Considering that opposition parliamentarians on several occasions requested the Speaker of the National Assembly to issue an order under Rule 90 of the Rules of Procedure and Conduct of Business in the National Assembly to summon Mr. Hashmi to be produced in Parliament; that, according to the authorities, the Speaker's power to summon is of a discretionary nature; that as there was no important business being dealt with in Parliament requiring Mr. Hashmi's presence, the Speaker did not use his power under Rule 90; that a legal opinion had nevertheless been sought from the Ministry of Law, Justice and Human Rights; that, according to the member of the Pakistani delegation, a further, recent request by the parliamentary opposition for the production of Mr. Hashmi, after it had collectively nominated him as its candidate for the post of Prime Minister, was rejected by the Speaker on the ground that Rule 90 did not apply to a member who had been convicted in court,

  1. Thanks the member of the Pakistani delegation for his cooperation and for providing a copy and English translation of the letter which gave rise to the proceedings against Mr. Hashmi; regrets nevertheless the absence of any information on the outstanding legal opinion regarding Rule 90 of the Rules of Procedure and Conduct of Business in the National Assembly;

  2. Is deeply concerned that Mr. Hashmi was found guilty and sentenced to a heavy prison term at the close of a trial which, given the secrecy of the proceedings and the total disregard of the rights of the defence, fell far short of fundamental fair trial guarantees and suggested partiality on the part of the judge;

  3. Notes that Mr. Hashmi produced the allegedly offending letter in Parliament, and fails to understand why he was not protected by his parliamentary immunity guaranteed to members of the National Assembly under Article 66(1) of the Constitution; would appreciate clarification in this respect;

  4. Notes that the letter concerns Parliament insofar as it suggests that Parliament set up a commission to look into certain matters; would believe that taking up such a matter falls within the exercise of freedom of speech and the exercise of the parliamentary mandate;

  5. Is deeply concerned at Mr. Hashmi's solitary confinement; and urges the judicial authorities to grant him bail without further delay, particularly in view of his state of health;

  6. Earnestly hopes that the appeal proceedings will start without further delay and will respect Mr. Hashmi's right to present his defence and the right to be tried in a public hearing; requests the Secretary General to look into the possibility of sending an observer to the trial;

  7. Regrets that the Speaker has not exercised his power to order Mr. Hashmi’s production in the National Assembly, despite several requests to this end, all of which were widely supported by the parliamentary opposition and should therefore have carried additional weight and, had they been granted, would have allowed the Assembly to hear from Mr. Hashmi directly about his situation and to take the appropriate parliamentary action;

  8. Points out that Mr. Hashmi was sentenced only at first instance and that therefore the judgment has not become final; calls once again on the Speaker to exercise his discretionary power to order Mr.
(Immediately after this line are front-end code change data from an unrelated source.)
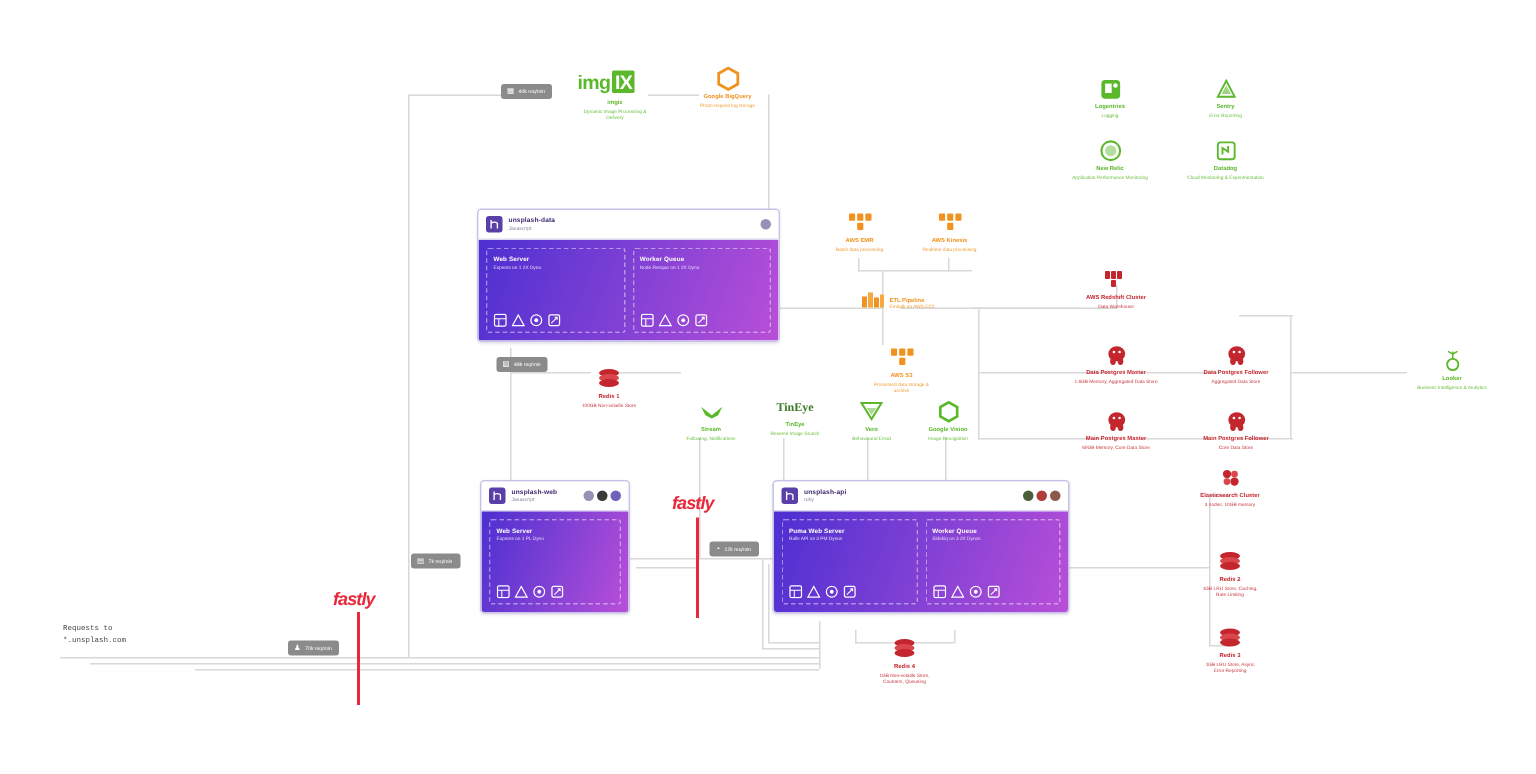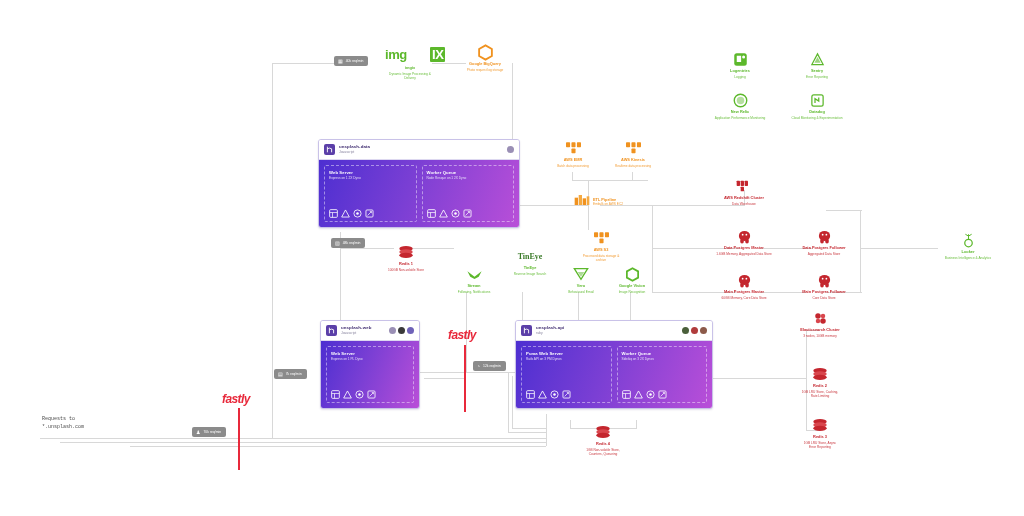--- a/index.html
+++ b/index.html
@@ -55,21 +55,21 @@
   .badge{position:absolute;display:flex;align-items:center;gap:3px;height:10px;
          padding:0 5px 0 4px;border-radius:2px;background:#8b8b8b;color:#fff;
          font-size:3.4px;white-space:nowrap;}
   .badge .bi{font-size:5px;line-height:1;}
 
   
   .fastly{position:absolute;font-size:12px;font-weight:bold;color:#e8293b;
           font-style:italic;letter-spacing:-.6px;}
   .fastly-bar{position:absolute;width:2px;background:#e8293b;}
   .imgix{position:absolute;display:flex;align-items:center;font-size:13px;
-         font-weight:bold;color:#5cb82b;letter-spacing:-.4px;gap:22px;}
+         font-weight:bold;color:#5cb82b;letter-spacing:-.4px;}
   .imgix .ix{background:#5cb82b;color:#fff;padding:0 2px;margin-left:1px;border-radius:1px;}
 
   .reqlabel{position:absolute;font-size:5px;color:#4a4a4a;line-height:1.5;
             font-family:"Liberation Mono",monospace;}
 </style>
 </head>
 <body>
 
 <div id="stage">
 
@@ -279,21 +279,21 @@
 
   <div class="node green" style="left:474px;top:266px;">
     <div class="ico">
       <svg width="17" height="12" viewBox="0 0 24 16">
           <path d="M2 4 L12 12 L22 4 L18 12 L12 15 L6 12 Z" fill="#5cb82b"></path>
         </svg>
     </div>
     <div class="nm">Stream</div>
     <div class="ds">Following, Notifications</div>
   </div>
-  <div class="node green" style="left:530px;top:248px;">
+  <div class="node green" style="left:530px;top:263px;">
     <div class="ico">
       <div style="font-size:8px;font-weight:bold;color:#3a7a28;font-family:'Liberation Serif',serif;">TinEye</div>
     </div>
     <div class="nm">TinEye</div>
     <div class="ds">Reverse Image Search</div>
   </div>
   <div class="node green" style="left:581px;top:266px;">
     <div class="ico">
       <svg width="16" height="14" viewBox="0 0 24 20">
           <path d="M2 2 L22 2 L12 18 Z" fill="none" stroke="#5cb82b" stroke-width="2"></path>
Hashmi’s production in Parliament;

  9. Requests the Secretary General to convey this resolution to the competent executive, parliamentary and judicial authorities and to the sources;

  10. Requests the Committee to continue examining this case and report to it at its next session, to be held on the occasion of the 112th Assembly (April 2005).

* The Pakistani delegation took the floor to comment on the resolution. Its observations may be found in the Summary Records of the 175th session of the Governing Council.